Attemp to fix broken installation on slow hardware / VPS #172

Psycojoker · 2016-08-08T06:08:48Z

Hello,

As reported here or
here, YunoHost post install fails on
slow hardware/vps because slapd is to slow to restart itself after its
regen-conf.

This patch is an attempt to fix this but I don't have a good testing
environment (my vagrant is too fast for that). Maybe testing that it's possible
to run something using the admin user could be a better test but I don't see
how to do it easily.

A workarround would be to use my patch to runs this kind of operation using
root instead of admin but this is a workaround, not a real fix (and this bug
could still generate other problems).

Cheers,

endorama · 2016-08-27T00:19:20Z

Hello, thank you for this project. I wanted to try it out installing on a Raspberry Pi model 2 and I'm experiencing this problem.
I tried this patch, but it doesn't seem to work, as the same error is displayed.

For clarity, I applied this patch to the file /usr/share/yunohost/hooks/conf_regen/06-slapd, then performed the post install again. The same error shows up. Am I missing something?

@Psycojoker related to testing this, I believe you could make you vagrant "slower" by setting the vm to 1 cpu and reducing the Execution Cap. From the Virtualbox docs: This setting limits the amount of time a host CPU spends to emulate a virtual CPU. The default setting is 100% meaning that there is no limitation. A setting of 50% implies a single virtual CPU can use up to 50% of a single host CPU. Note that limiting the execution time of the virtual CPUs may induce guest timing problems.
Don't know if this will be enough.
( I'm assuming you are using Virtualbox, but the same should be available for VMWare )

Here is /var/log/yunohost/yunohost-cli.log

Psycojoker · 2016-08-27T02:18:10Z

@endorama thanks for having tested this patch, that a valuable input :)

I though about slowing down the vagrant box too but never took the time to actually look on how to do that (I'm not really into virtualisation and those stuff).

I'll probably switch my test to something like "wait until you are able to log as the admin user" which is the actually cause of failure here.

But ... hmm...

ALREADY_EXISTS: {'desc': 'Already exists'}

This error is weird, I've never saw it before. Don't know what to think about it right now.

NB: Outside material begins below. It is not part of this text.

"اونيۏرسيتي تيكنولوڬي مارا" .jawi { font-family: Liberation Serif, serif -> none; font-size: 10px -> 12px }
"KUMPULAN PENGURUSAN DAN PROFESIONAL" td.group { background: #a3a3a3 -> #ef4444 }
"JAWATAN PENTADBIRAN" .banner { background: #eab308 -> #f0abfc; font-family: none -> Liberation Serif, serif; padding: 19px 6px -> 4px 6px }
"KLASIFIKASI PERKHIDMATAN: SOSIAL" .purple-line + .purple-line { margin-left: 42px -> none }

a1ex4 · 2016-08-27T10:18:32Z

@endorama Could you try this image I made for the RPi 2 ? I used it again yesterday and did not ran into any problem. :)

endorama · 2016-08-27T10:28:18Z

Thank you, I'll try it as soon as possible and report here.

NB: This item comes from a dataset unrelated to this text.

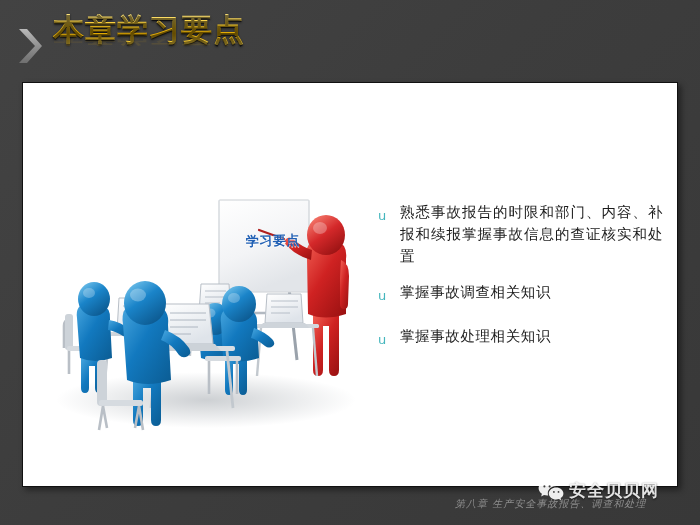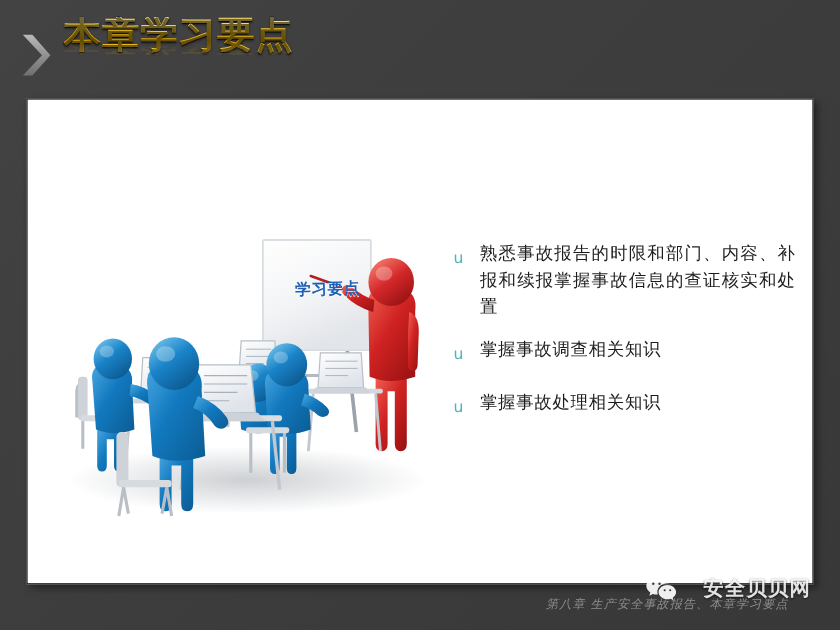"安全贝贝网" .watermark { gap: 22px -> 5px }
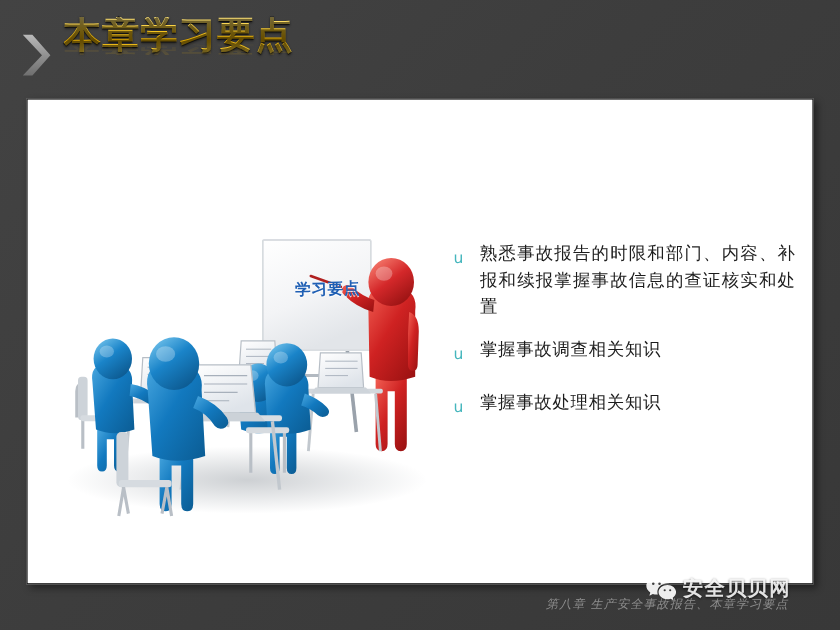"第八章 生产安全事故报告、本章学习要点" div.footer-note { text: 本章学习要点 -> 调查和处理 }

Psycojoker · 2016-08-27T15:57:22Z

@likeitneverwentaway hey :)

That's a great news! Could you publish somewhere the script/way you've generated those images? We are still looking for someone to join us and handle the RPI images since the people who used to do that aren't present anymore :/

endorama · 2016-08-27T22:19:18Z

I can confirm is working as expected! @likeitneverwentaway thank you.

…his fix install on slow hardware/vps

Psycojoker · 2016-09-04T07:54:27Z

@endorama I've pushed a new version that this time try to wait for the admin user to be accessible, are you still able to try it? That would be great!

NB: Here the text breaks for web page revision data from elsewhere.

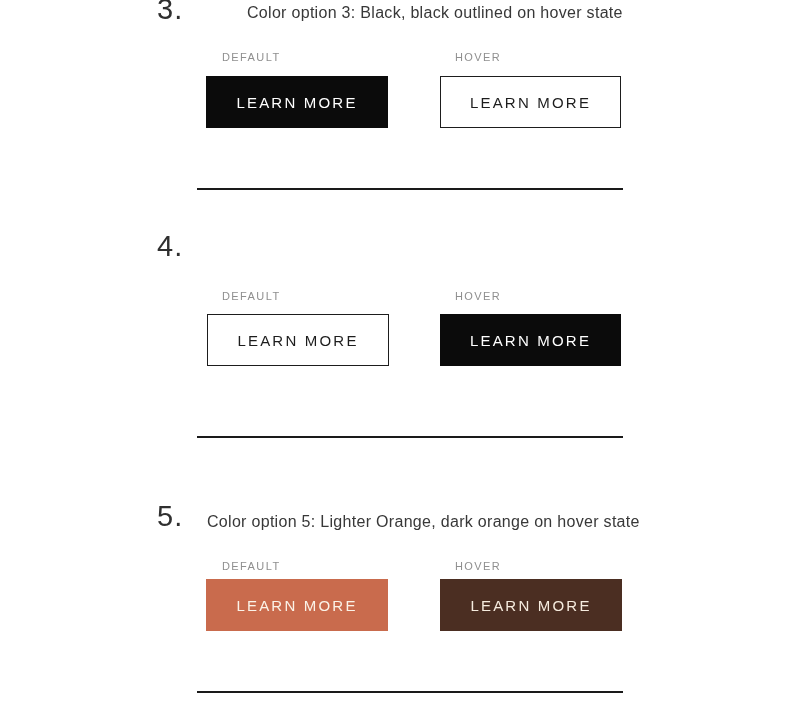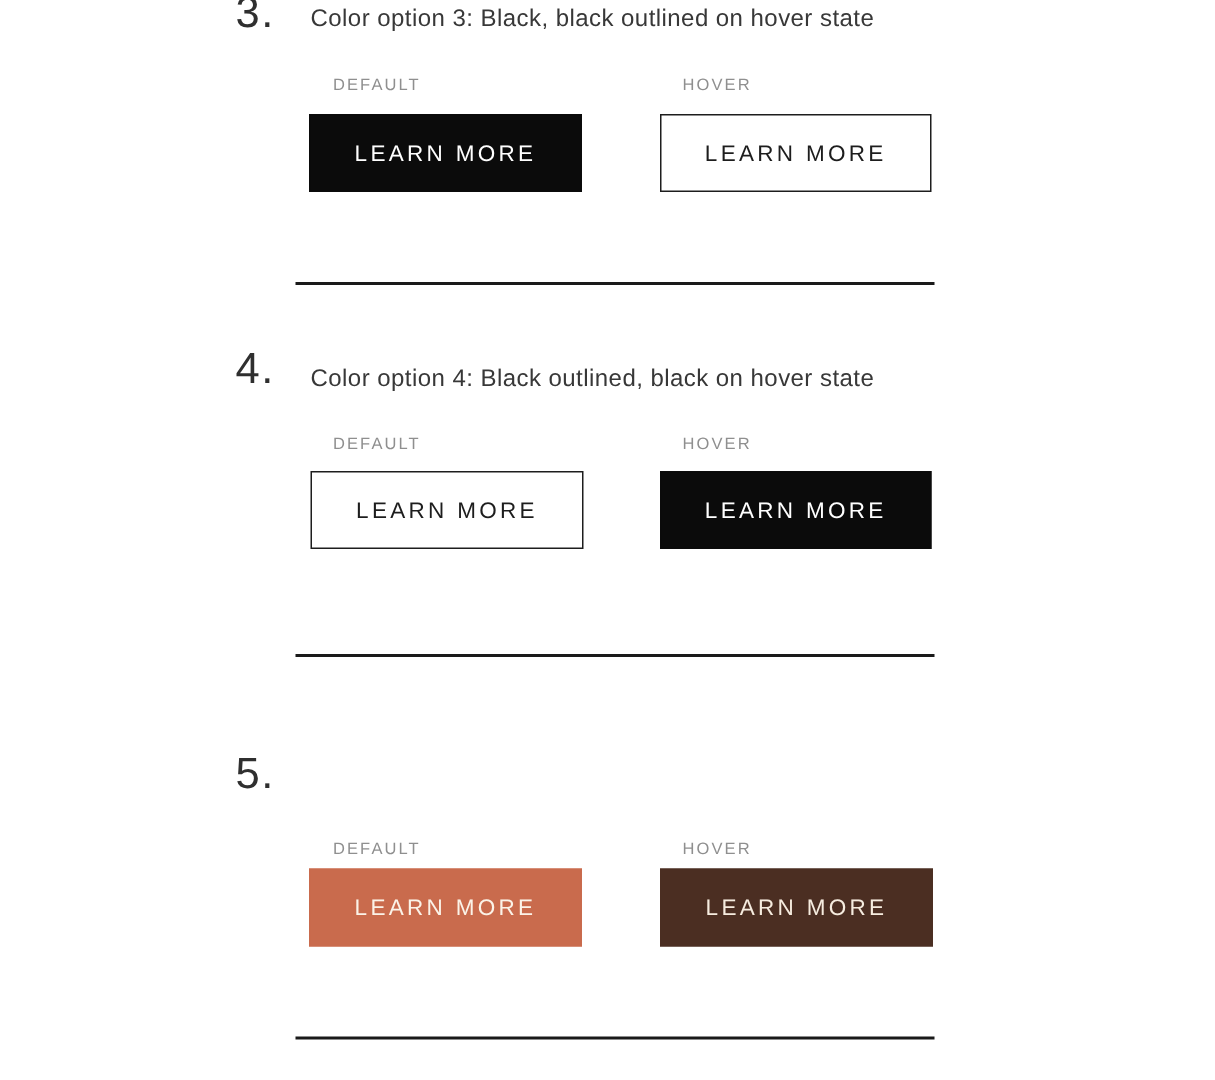"Color option 3: Black, black" div.title { margin-left: none -> 40px }
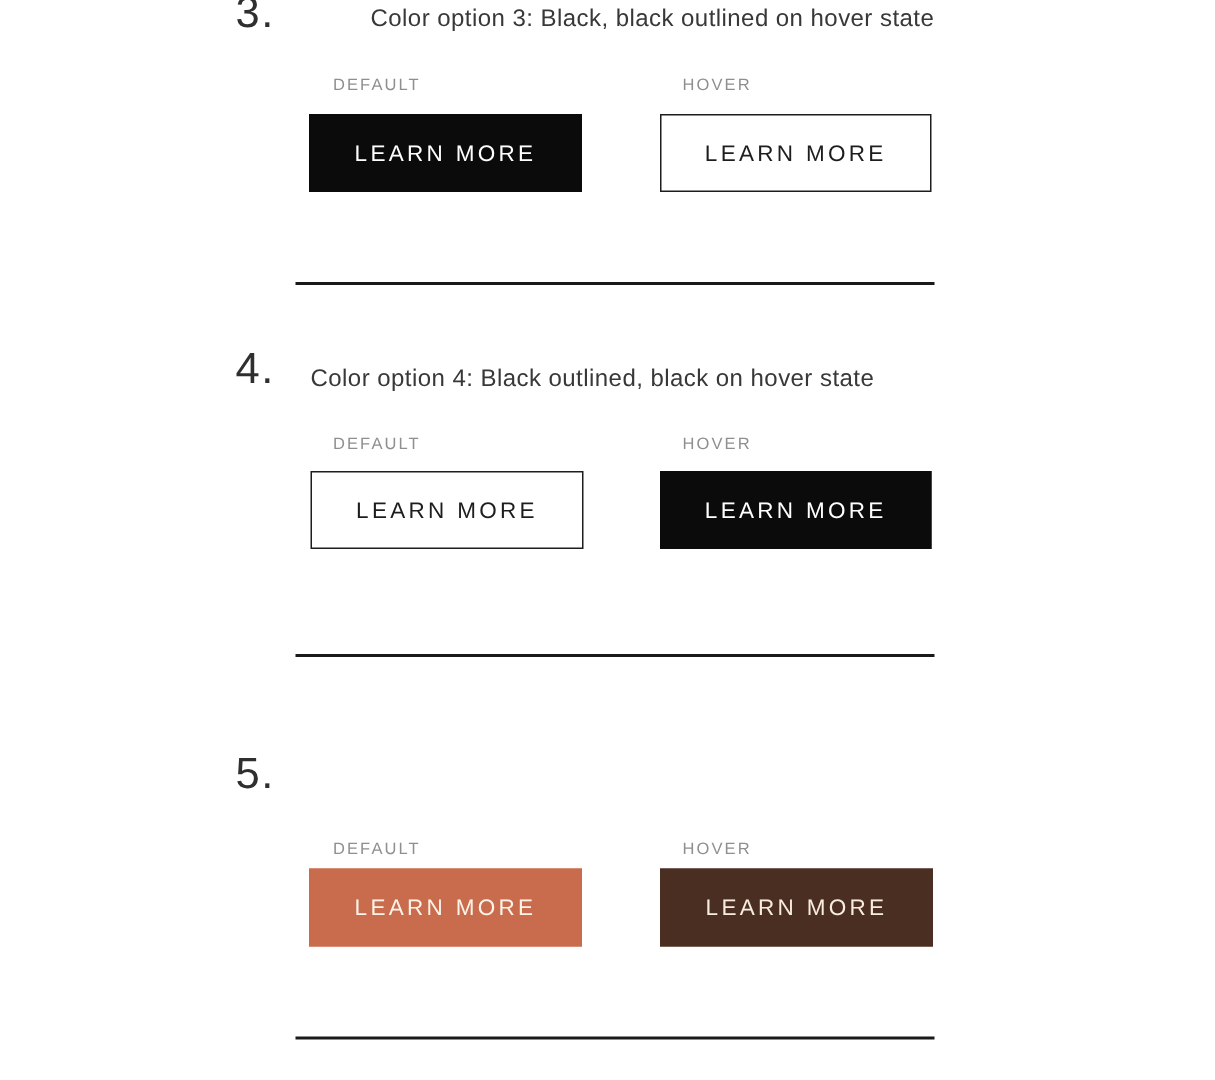"Color option 4: Black outlined," div.title { html: <div>Color option 4: Black outlined, black on hover state</div> -> none }
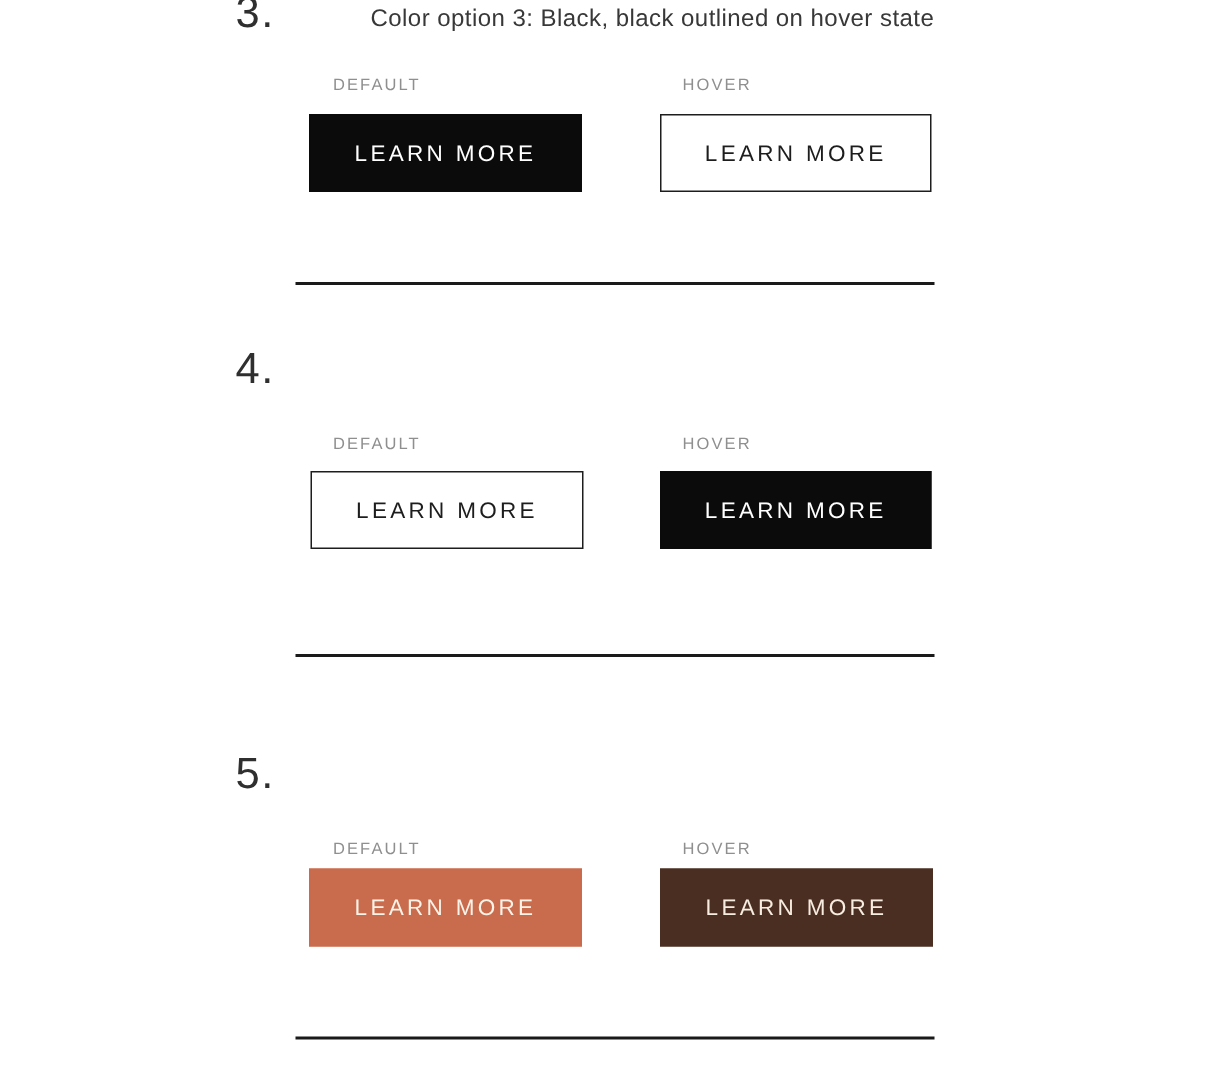"Color option 5: Lighter Orange," div.title { html: none -> <div>Color option 5: Lighter Orange, dark orange on hover state</div> }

@likeitneverwentaway my request still hold ;)

a1ex4 · 2016-09-04T11:57:39Z

@Psycojoker Sorry :) My workflow was as follow:

install latest raspbian lite
Yunohost installation : I used a mix of the official guide and this one until I managed to get everything working for the main script and the post install. Sorry for being vague but I'm pretty sure everything I used was from these guides.
For the first boot script I used that one, I'm not entirely sure I edited it though... Checking it on my image before the first boot might be worth something.

I also edited and translated the official guide with my additions. Keep in mind that I only have a RPi 2 to play with, and apparently my image does not work flawlessly on the 3, I'm pretty sure this is because of the packages installation before running the main script, things differ here if you have a 3.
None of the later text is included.